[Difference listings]

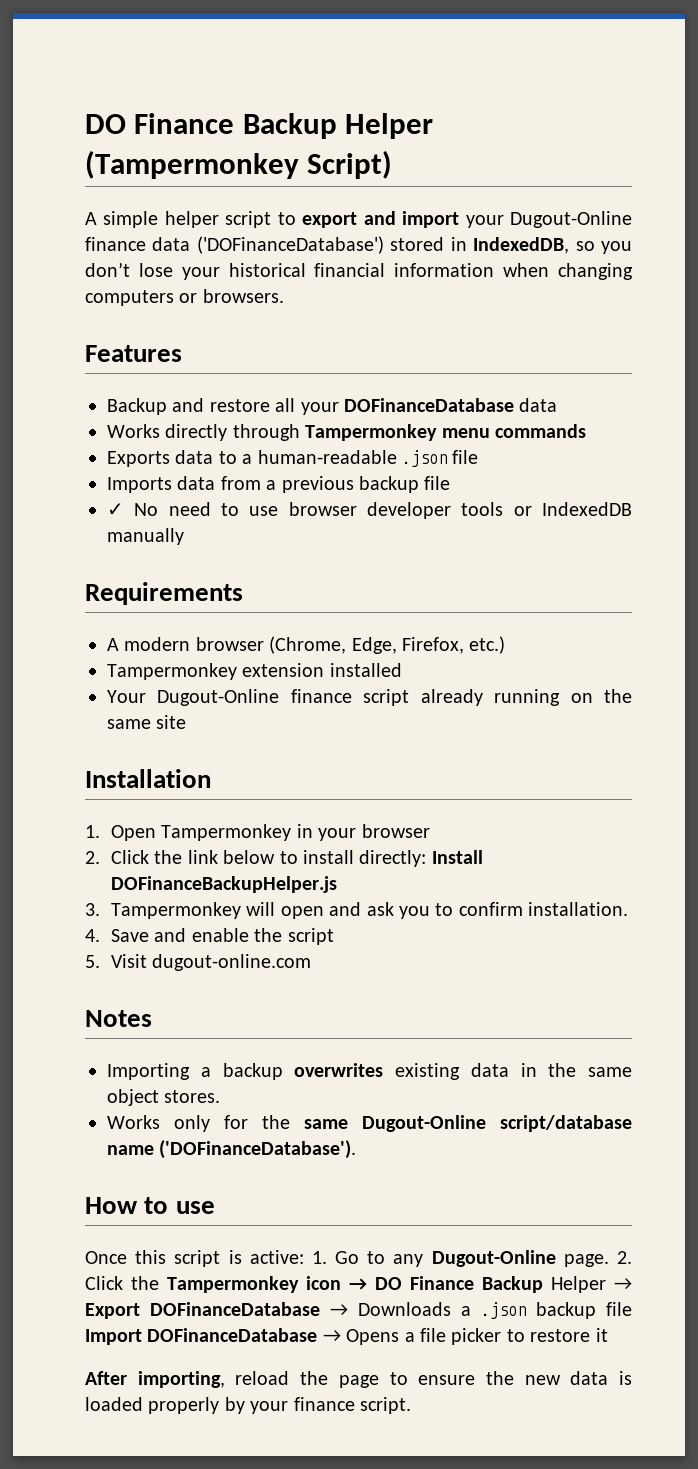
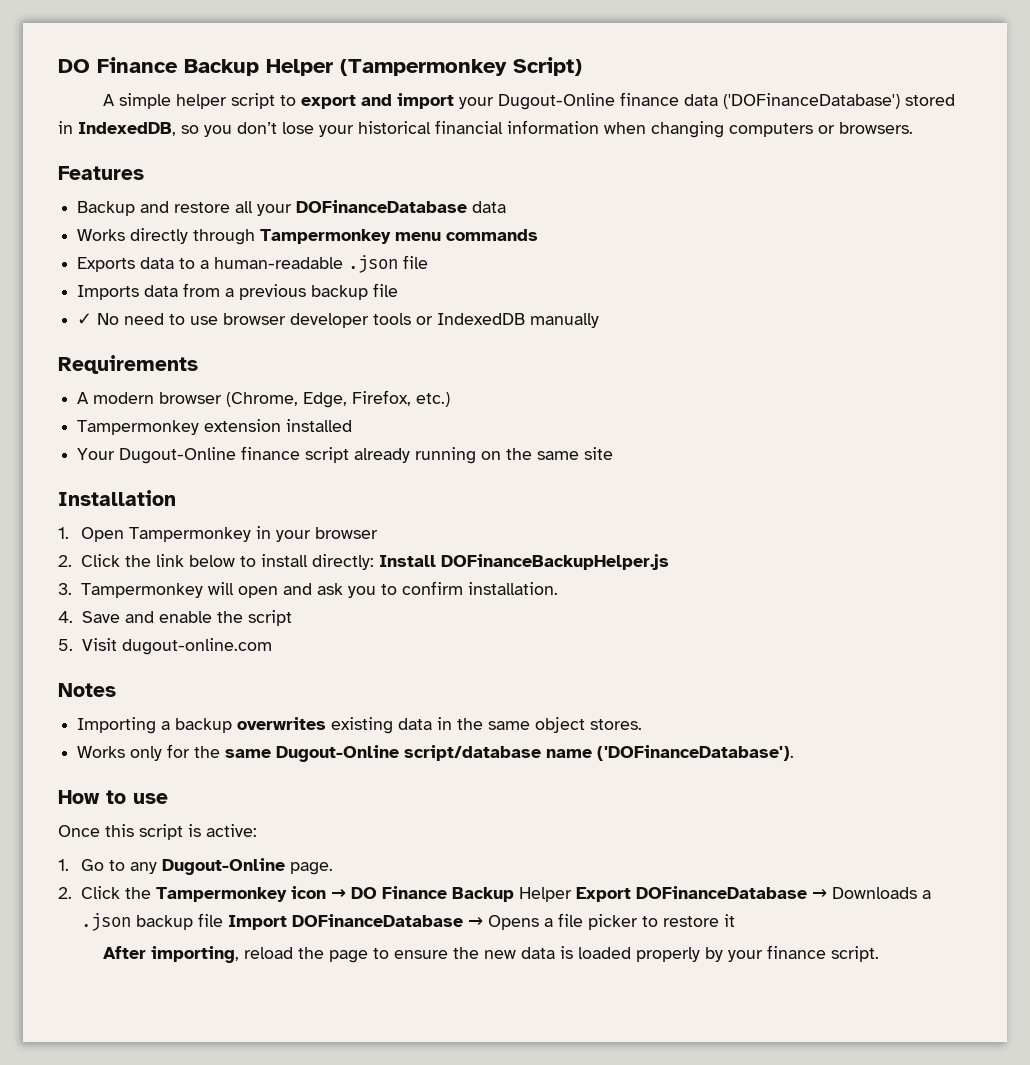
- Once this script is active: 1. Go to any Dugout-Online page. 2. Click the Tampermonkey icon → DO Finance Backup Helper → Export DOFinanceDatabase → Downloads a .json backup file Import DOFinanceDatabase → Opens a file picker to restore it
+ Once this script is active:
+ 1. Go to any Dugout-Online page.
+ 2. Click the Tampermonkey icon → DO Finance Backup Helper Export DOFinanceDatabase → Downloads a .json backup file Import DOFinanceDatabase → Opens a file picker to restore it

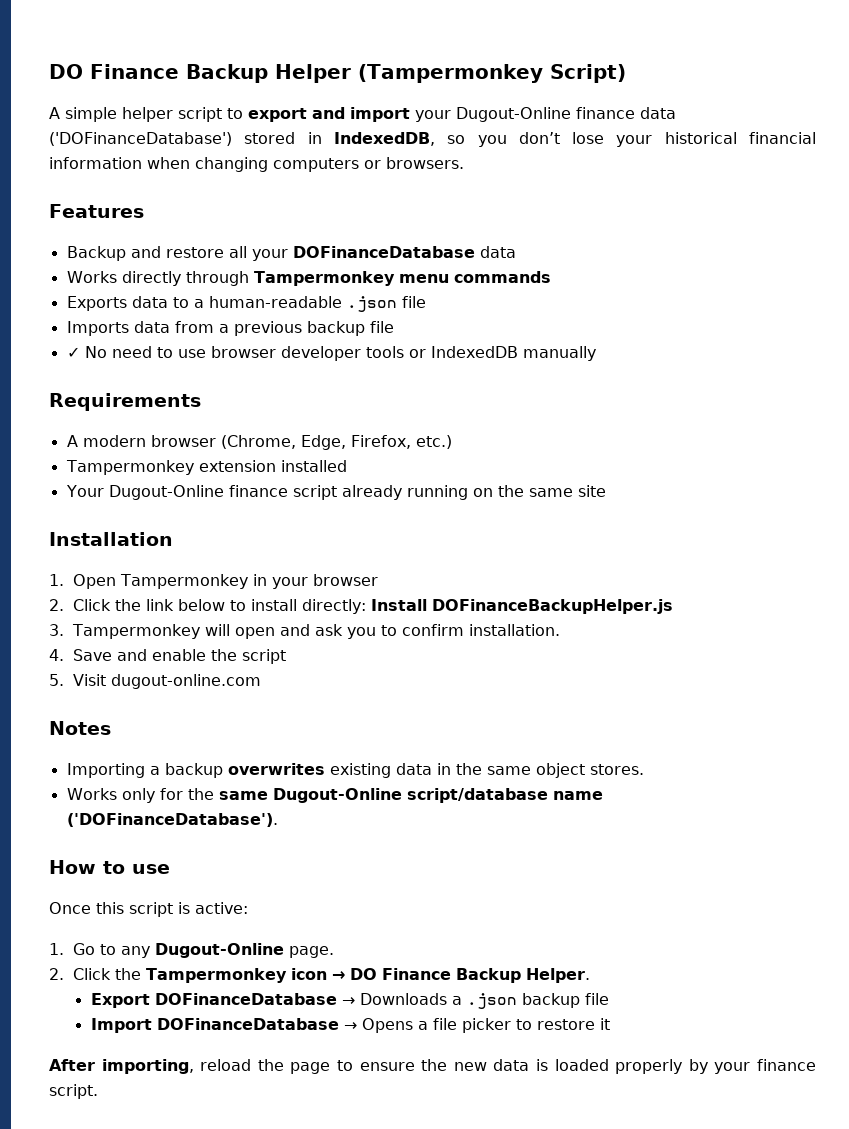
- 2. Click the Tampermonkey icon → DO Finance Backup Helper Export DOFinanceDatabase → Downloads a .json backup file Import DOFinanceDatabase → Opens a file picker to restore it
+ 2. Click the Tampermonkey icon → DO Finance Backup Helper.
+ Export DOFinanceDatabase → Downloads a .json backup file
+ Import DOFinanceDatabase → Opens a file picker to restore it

* * *

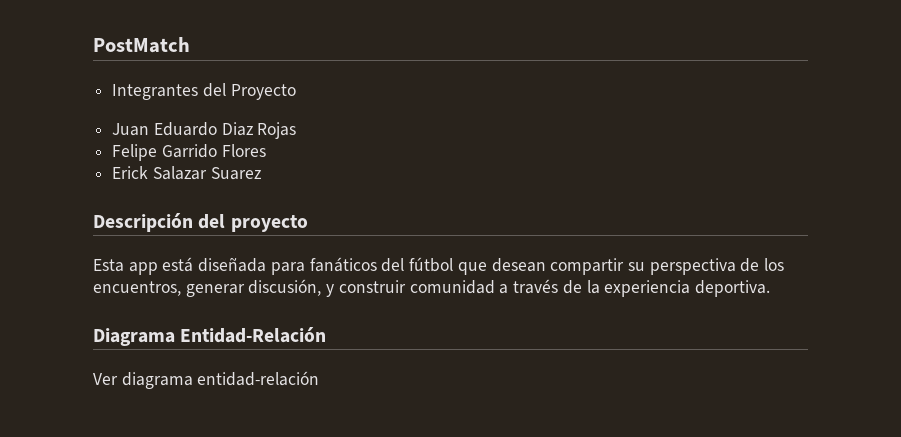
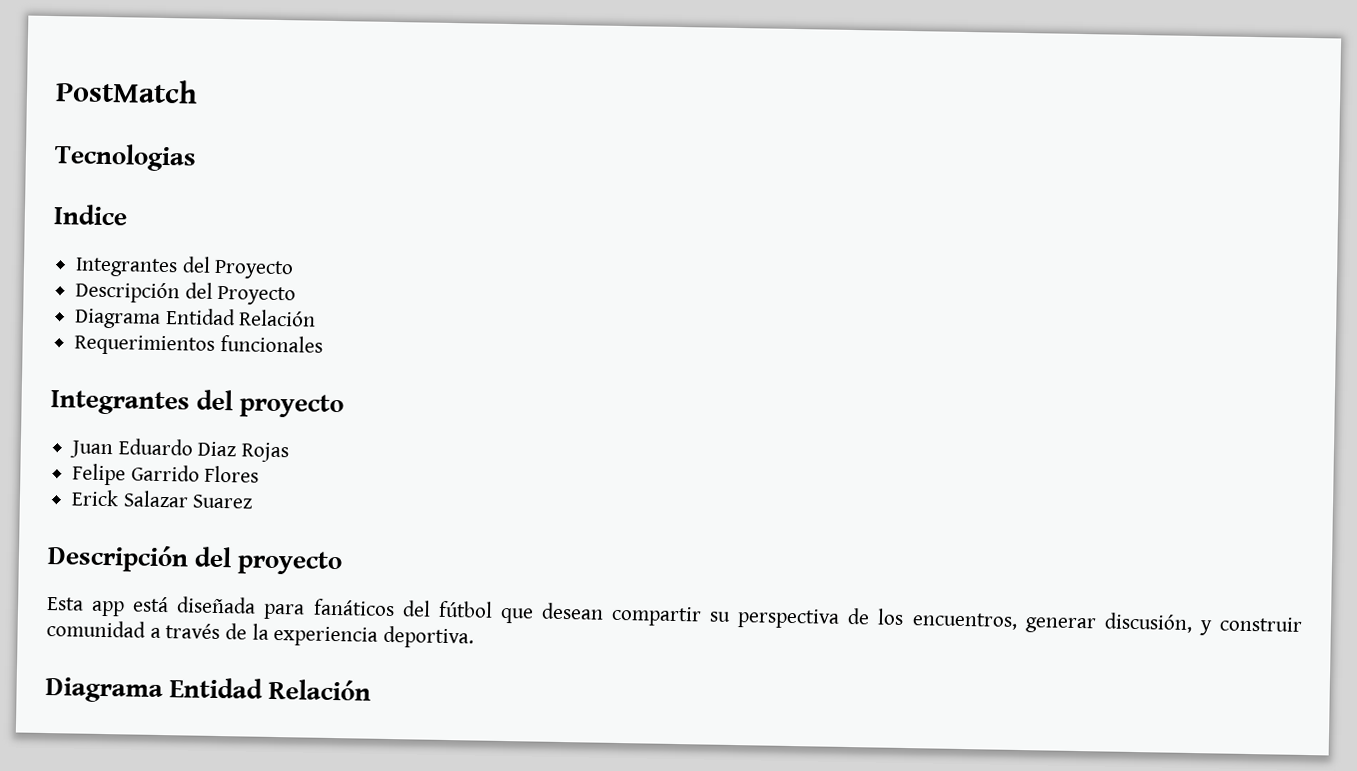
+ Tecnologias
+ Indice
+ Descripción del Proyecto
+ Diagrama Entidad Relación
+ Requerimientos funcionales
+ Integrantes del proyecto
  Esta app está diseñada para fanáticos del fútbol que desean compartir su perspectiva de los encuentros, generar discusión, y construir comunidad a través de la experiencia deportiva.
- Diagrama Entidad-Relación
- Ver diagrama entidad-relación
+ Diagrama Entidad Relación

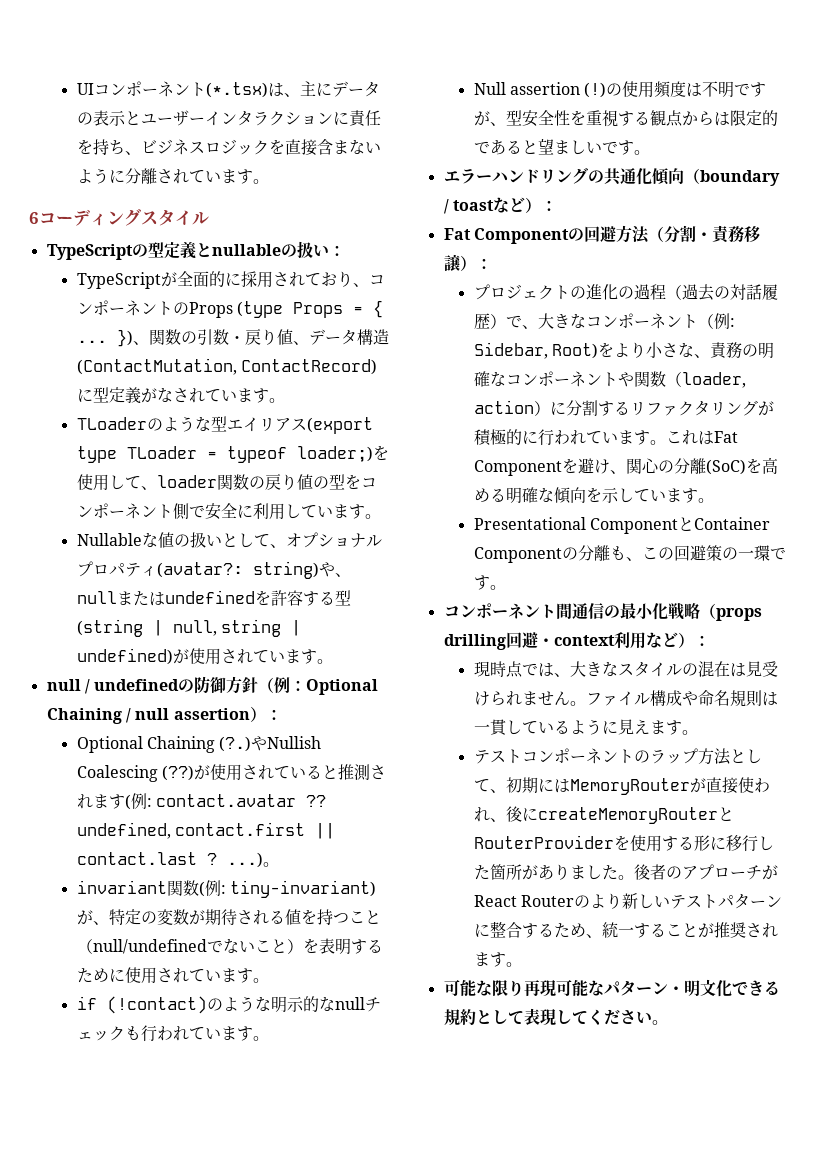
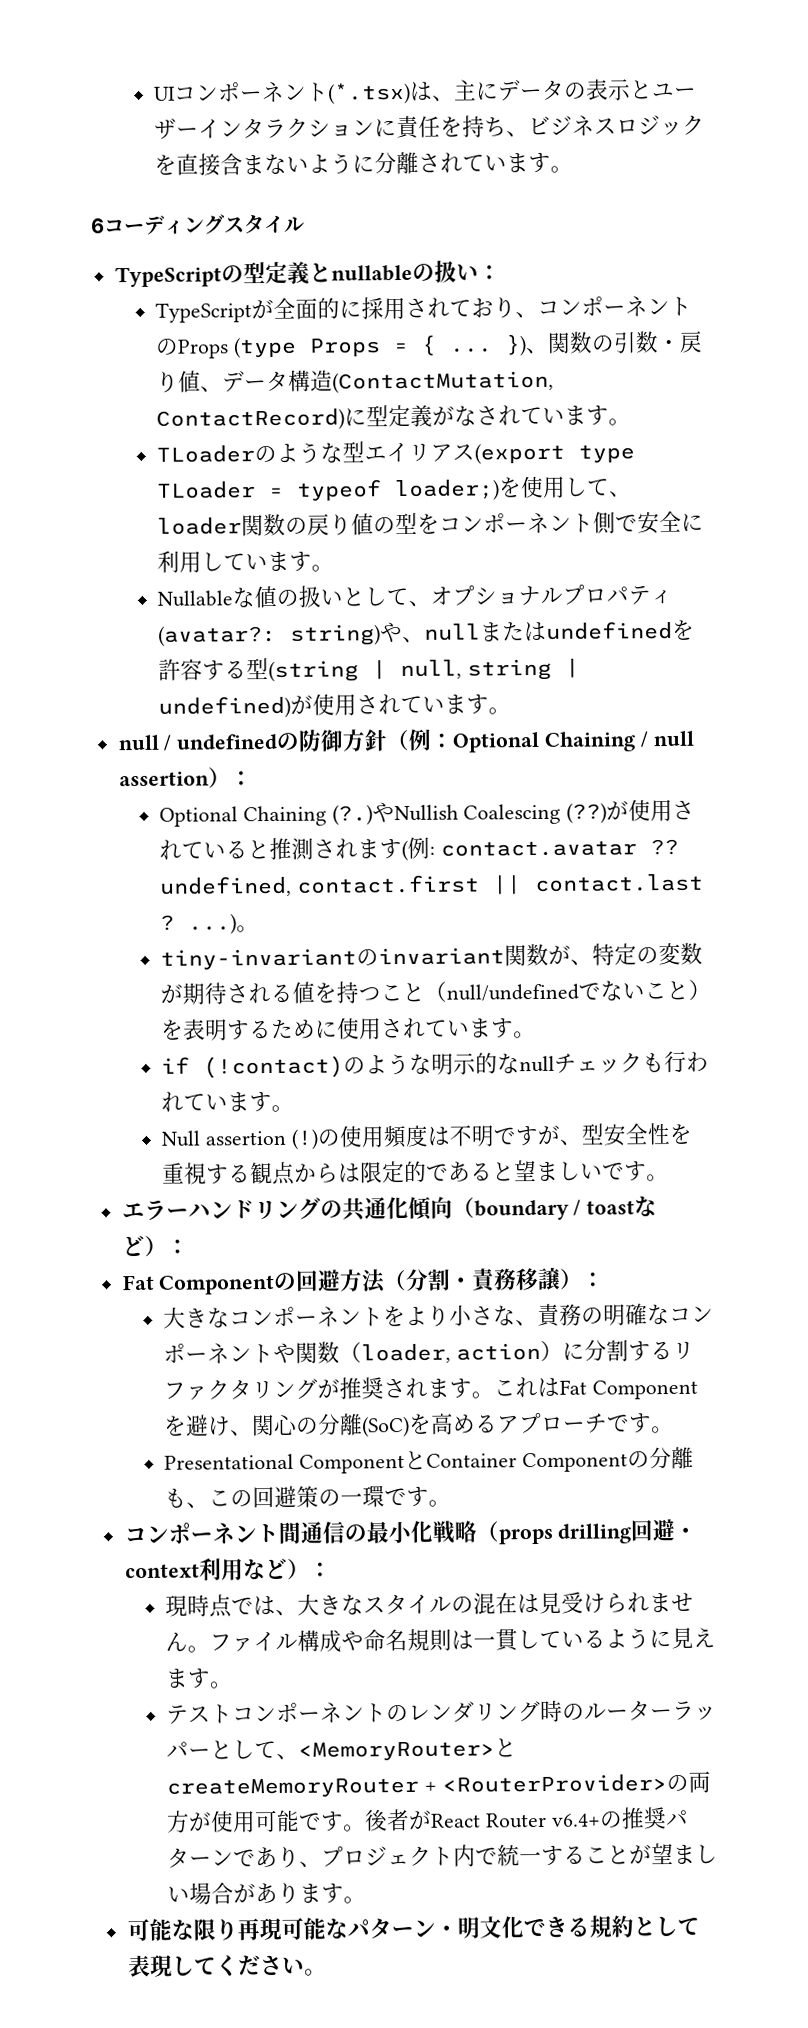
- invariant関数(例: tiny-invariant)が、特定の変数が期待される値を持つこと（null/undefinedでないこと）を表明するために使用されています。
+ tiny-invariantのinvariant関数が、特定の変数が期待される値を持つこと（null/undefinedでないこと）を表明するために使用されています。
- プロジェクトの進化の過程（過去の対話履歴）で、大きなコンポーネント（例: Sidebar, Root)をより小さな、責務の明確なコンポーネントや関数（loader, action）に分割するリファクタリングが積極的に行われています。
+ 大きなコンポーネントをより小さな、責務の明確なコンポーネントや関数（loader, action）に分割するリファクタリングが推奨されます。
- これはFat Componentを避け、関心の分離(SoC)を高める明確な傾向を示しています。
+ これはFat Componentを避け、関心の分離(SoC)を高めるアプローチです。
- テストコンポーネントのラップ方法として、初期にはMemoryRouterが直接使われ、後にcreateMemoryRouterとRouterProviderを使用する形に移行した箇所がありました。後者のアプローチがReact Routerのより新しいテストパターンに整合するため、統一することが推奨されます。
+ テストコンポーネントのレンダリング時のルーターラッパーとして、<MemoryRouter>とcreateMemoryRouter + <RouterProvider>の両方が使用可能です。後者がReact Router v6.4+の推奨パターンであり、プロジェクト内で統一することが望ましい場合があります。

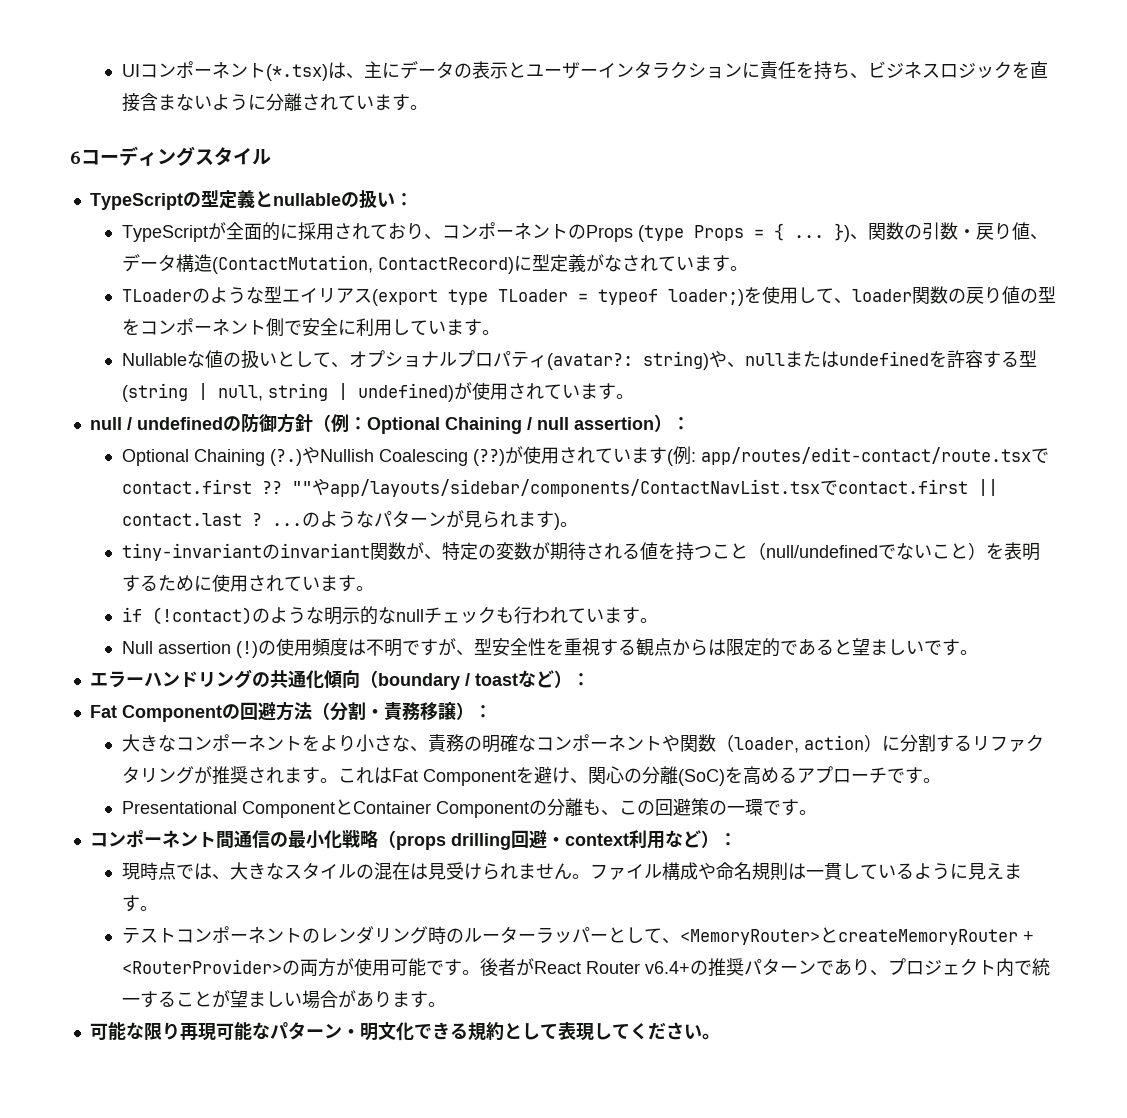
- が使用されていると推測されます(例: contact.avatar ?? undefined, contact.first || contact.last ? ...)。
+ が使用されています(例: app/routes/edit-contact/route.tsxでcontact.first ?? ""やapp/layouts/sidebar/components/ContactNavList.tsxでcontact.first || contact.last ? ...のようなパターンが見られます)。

__WORK REQUIRED__: Look over the records above and copy each line that includes the string "特定の変数が期待される値を持つこと".

__TASK OUTPUT__:
- invariant関数(例: tiny-invariant)が、特定の変数が期待される値を持つこと（null/undefinedでないこと）を表明するために使用されています。
+ tiny-invariantのinvariant関数が、特定の変数が期待される値を持つこと（null/undefinedでないこと）を表明するために使用されています。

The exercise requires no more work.